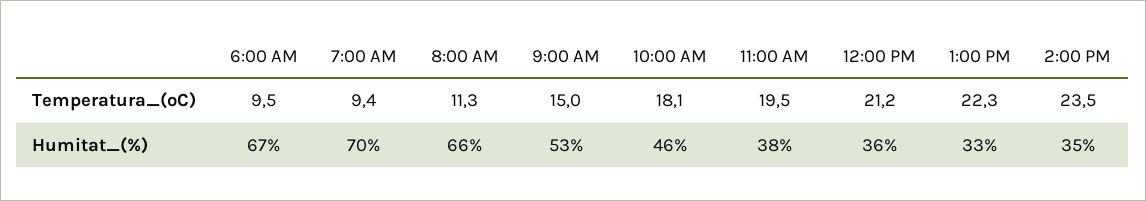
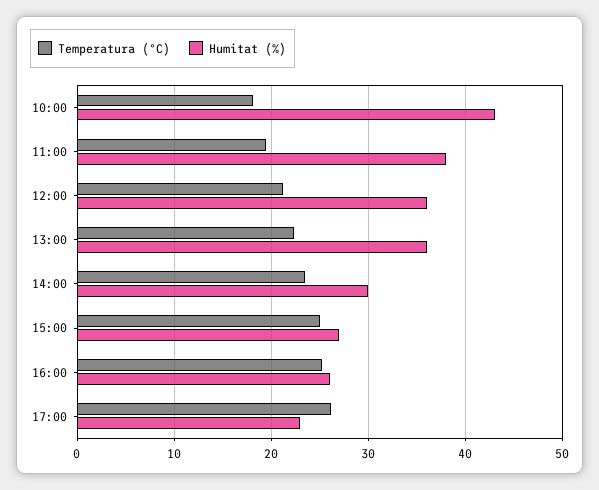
Temperatura_(ºC), 6:00 AM: 9.5 -> none
Temperatura_(ºC), 7:00 AM: 9.4 -> none
Temperatura_(ºC), 8:00 AM: 11.3 -> none
Temperatura_(ºC), 9:00 AM: 15 -> none
Humitat_(%), 6:00 AM: 67 -> none
Humitat_(%), 7:00 AM: 70 -> none
Humitat_(%), 8:00 AM: 66 -> none
Humitat_(%), 9:00 AM: 53 -> none
Humitat_(%), 10:00 AM: 46 -> 43
Humitat_(%), 1:00 PM: 33 -> 36
Humitat_(%), 2:00 PM: 35 -> 30
Temperatura_(ºC), 15:00: none -> 25
Humitat_(%), 15:00: none -> 27
Temperatura_(ºC), 16:00: none -> 25
Humitat_(%), 16:00: none -> 26
Temperatura_(ºC), 17:00: none -> 26
Humitat_(%), 17:00: none -> 23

◇ ◇ ◇ ◇

» **EXERCISE REQUIREMENTS**
Your answer must consist solely of the lines from the one containing "Humitat_(%), 1:00 PM: 33 -> 36" through the last line of the entries, reproduced exactly.

» **TASK RESPONSE**
Humitat_(%), 1:00 PM: 33 -> 36
Humitat_(%), 2:00 PM: 35 -> 30
Temperatura_(ºC), 15:00: none -> 25
Humitat_(%), 15:00: none -> 27
Temperatura_(ºC), 16:00: none -> 25
Humitat_(%), 16:00: none -> 26
Temperatura_(ºC), 17:00: none -> 26
Humitat_(%), 17:00: none -> 23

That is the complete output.